Though wildly successful in Switzerland, with 95% brand recognition (according to the company), Rivella drink never took off in the US. In 2004, the company tried a year-long test, selling canned Rivella in the health food sections of Florida Publix. It cost four times the price of soda, and after a year, the company decided not to spend more money convincing Americans to adopt their “health” beverage. They blamed the failure on Americans’ unfamiliarity with the product.
“Swiss people grow up with Rivella; they are almost as familiar with it as breast milk,” spokeswoman Monika Christenser told swissinfo. While I get what she’s trying to say, this is a really weird comparison. Hopefully breast milk references weren’t part of their marketing campaign.
Rivella met a similar fate in the UK in 1999, but it succeeded early on in the Netherlands. There, it debuted in as Rivella Blue, a calorie-free version, as requested by the Dutch Diabetes Society.

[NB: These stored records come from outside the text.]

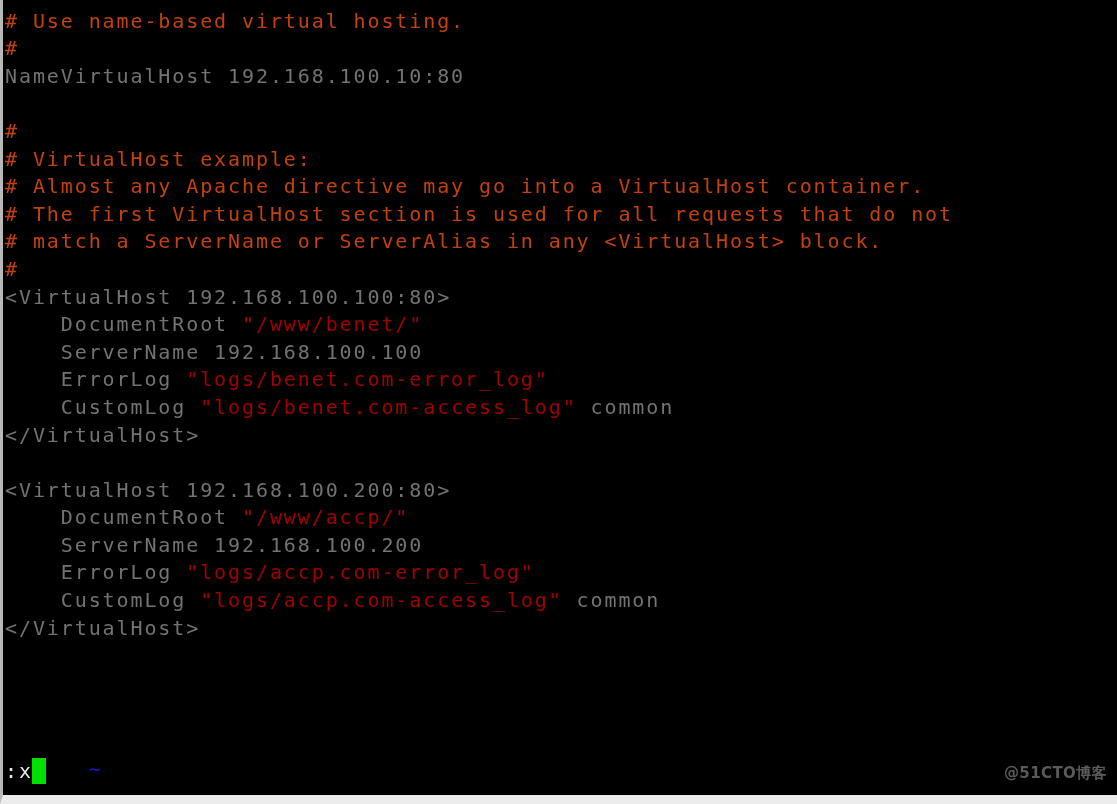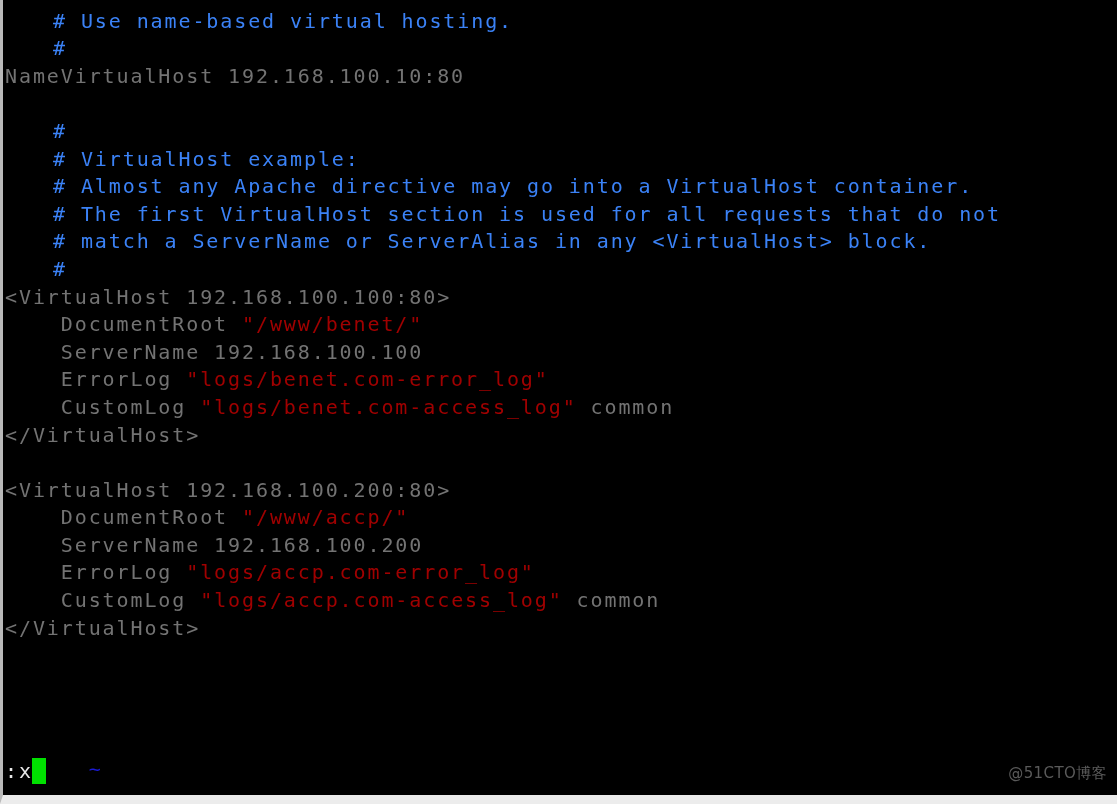--- a/index.html
+++ b/index.html
@@ -59,7 +59,7 @@
   }
 
   
-  .cmt   { color: #3b82f6; margin-left: 48px; }   
+  .cmt   { color: #c2410c; }   
   .str   { color: #a00000; }   
   .txt   { color: #737373; }   
   .tilde { color: #1a1ad6; }   

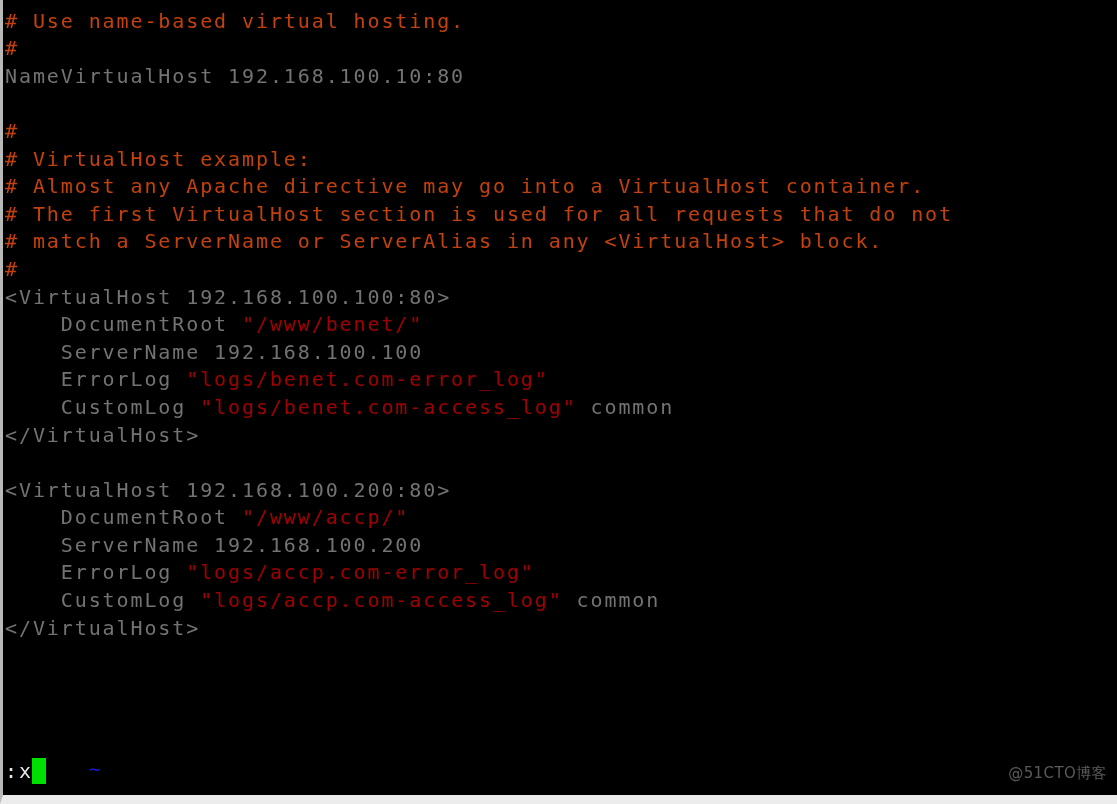--- a/index.html
+++ b/index.html
@@ -106,6 +106,7 @@
     color: #5a5a5a;
     letter-spacing: 0.4px;
     user-select: none;
+    font-weight: bold;
   }
 </style>
 </head>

A year later, Rivella Blue made it to Switzerland. Ads promoting it read “Scared of sugar? Then Rivella blue!” (Angst vor Zucker? Dann Rivella blau).
Today, Rivella comes in four varieties – the original red; blue, the low-calorie version; green, made with green tea extract, though I haven’t been able to find it; and recently, yellow has been reintroduced as a dairy-free, low-sugar option for vegans.
My mom didn’t grow up drinking Rivella, but once there were grandkids, my grandmother started buying. There was always a bottle in her kitchen (never in the fridge) when we visited, with back-ups in the cellar. As an adult, I always had at least one Rivella during our trips over to see my parents.
Now that I live here, it’s less of a craving, as I can get it whenever. I bought a bottle in Zurich a few weeks ago. The first sips were refreshing, but as it warmed up, the sweetness became cloying. I tried vegan Rivella (yellow) as research. I got that whiff of Smarties, but the lower sugar was just about right. Perhaps this will be my go-to Rivella, but perhaps I’ve outgrown this beverage.
Then I saw Helvetic Kitchen has a cocktail recipe for cherry liqueur and Rivella, and maybe that’s an adult way I can enjoy my milk soda.
Sources
1952-2002, Rivella und Seine Geschichte: 50 Jahre Lebensfreude. 2001.
I love starting my day with a Linda-chuckle!
Never heard of this drink, but would try it!